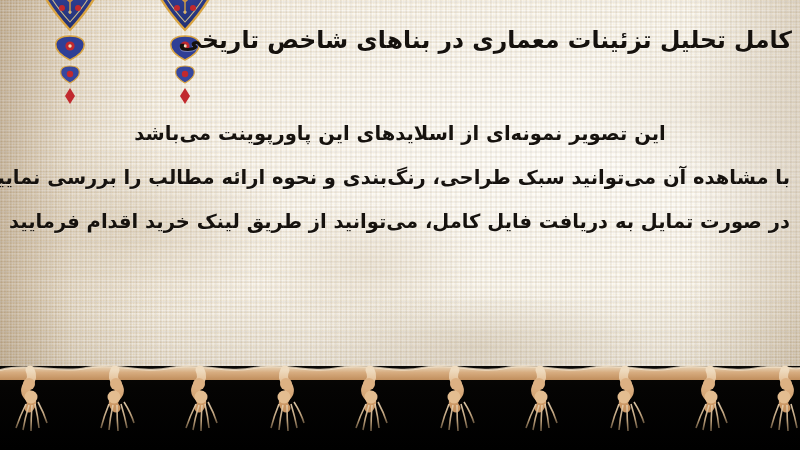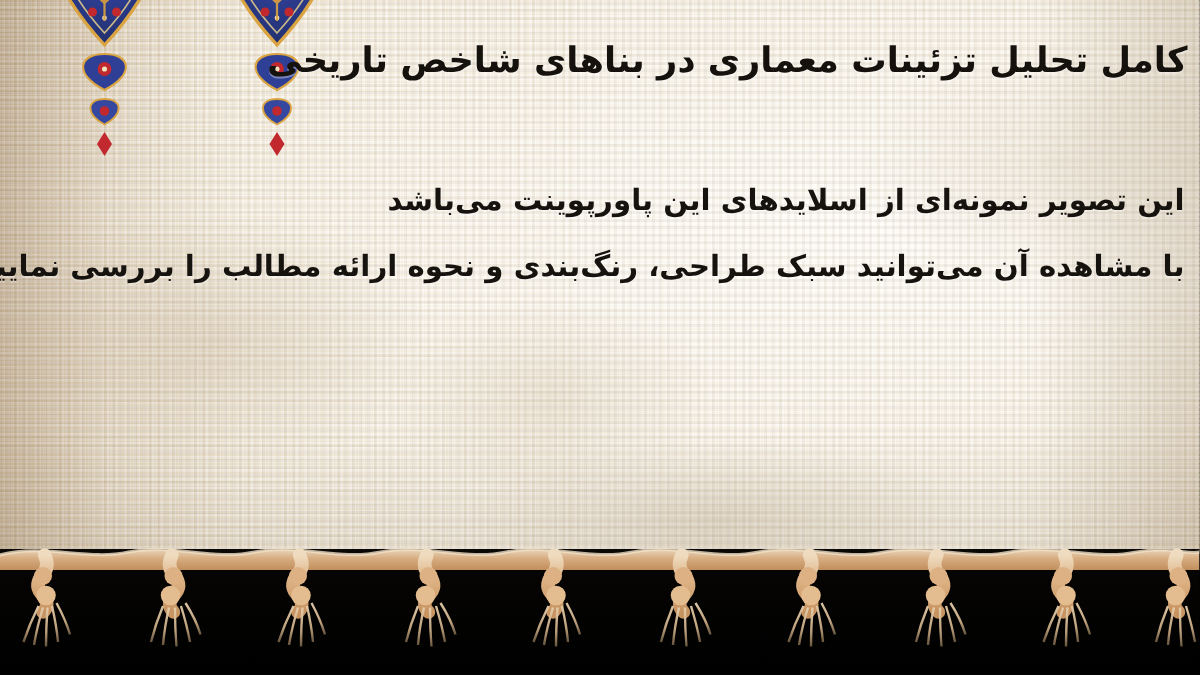--- a/index.html
+++ b/index.html
@@ -117,21 +117,21 @@
     text-align: center;
   }
   .body-line {
     font-size: 19.5px;
     font-weight: 700;
     line-height: 44px;
     white-space: nowrap;
     color: #16120e;
     text-shadow: 0 1px 0 rgba(255,255,255,0.30);
   }
-  .body-line.b1 { font-size: 19.5px; text-align: right; }
+  .body-line.b1 { font-size: 19.5px; }
 
   
   .medallion {
     position: absolute;
     top: -34px;
     width: 104px;
     height: 150px;
   }
   .med-a { left: 18px; }
   .med-b { left: 133px; }
@@ -265,20 +265,21 @@
 
   <div class="textwrap">
 
     <div class="title-block">
       <div class="title-line l1">کامل تحلیل تزئینات معماری در بناهای شاخص تاریخی</div>
     </div>
 
     <div class="body-block">
       <div class="body-line b1">این تصویر نمونه‌ای از اسلایدهای این پاورپوینت می‌باشد</div>
       <div class="body-line">با مشاهده آن می‌توانید سبک طراحی، رنگ‌بندی و نحوه ارائه مطالب را بررسی نمایید</div>
+      <div class="body-line">در صورت تمایل به دریافت فایل کامل، می‌توانید از طریق لینک خرید اقدام فرمایید</div>
     </div>
 
   </div>
 
   <div class="fringe-band">
     <div class="black-field"></div>
     <svg width="800" height="110" viewBox="0 0 800 110" style="position:absolute;left:0;bottom:0;">
       <defs>
         <linearGradient id="cord" x1="0" y1="0" x2="0" y2="1">
           <stop offset="0%" stop-color="#efdcc0"></stop>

------

WHAT YOU ARE ASKED TO DO — Lines from the one with "color: #16120e;" through the final line of the listing above should be duplicated word for word, and nothing else included.

REPLY TO THE EXERCISE —
     color: #16120e;
     text-shadow: 0 1px 0 rgba(255,255,255,0.30);
   }
-  .body-line.b1 { font-size: 19.5px; text-align: right; }
+  .body-line.b1 { font-size: 19.5px; }
 
   
   .medallion {
     position: absolute;
     top: -34px;
     width: 104px;
     height: 150px;
   }
   .med-a { left: 18px; }
   .med-b { left: 133px; }
@@ -265,20 +265,21 @@
 
   <div class="textwrap">
 
     <div class="title-block">
       <div class="title-line l1">کامل تحلیل تزئینات معماری در بناهای شاخص تاریخی</div>
     </div>
 
     <div class="body-block">
       <div class="body-line b1">این تصویر نمونه‌ای از اسلایدهای این پاورپوینت می‌باشد</div>
       <div class="body-line">با مشاهده آن می‌توانید سبک طراحی، رنگ‌بندی و نحوه ارائه مطالب را بررسی نمایید</div>
+      <div class="body-line">در صورت تمایل به دریافت فایل کامل، می‌توانید از طریق لینک خرید اقدام فرمایید</div>
     </div>
 
   </div>
 
   <div class="fringe-band">
     <div class="black-field"></div>
     <svg width="800" height="110" viewBox="0 0 800 110" style="position:absolute;left:0;bottom:0;">
       <defs>
         <linearGradient id="cord" x1="0" y1="0" x2="0" y2="1">
           <stop offset="0%" stop-color="#efdcc0"></stop>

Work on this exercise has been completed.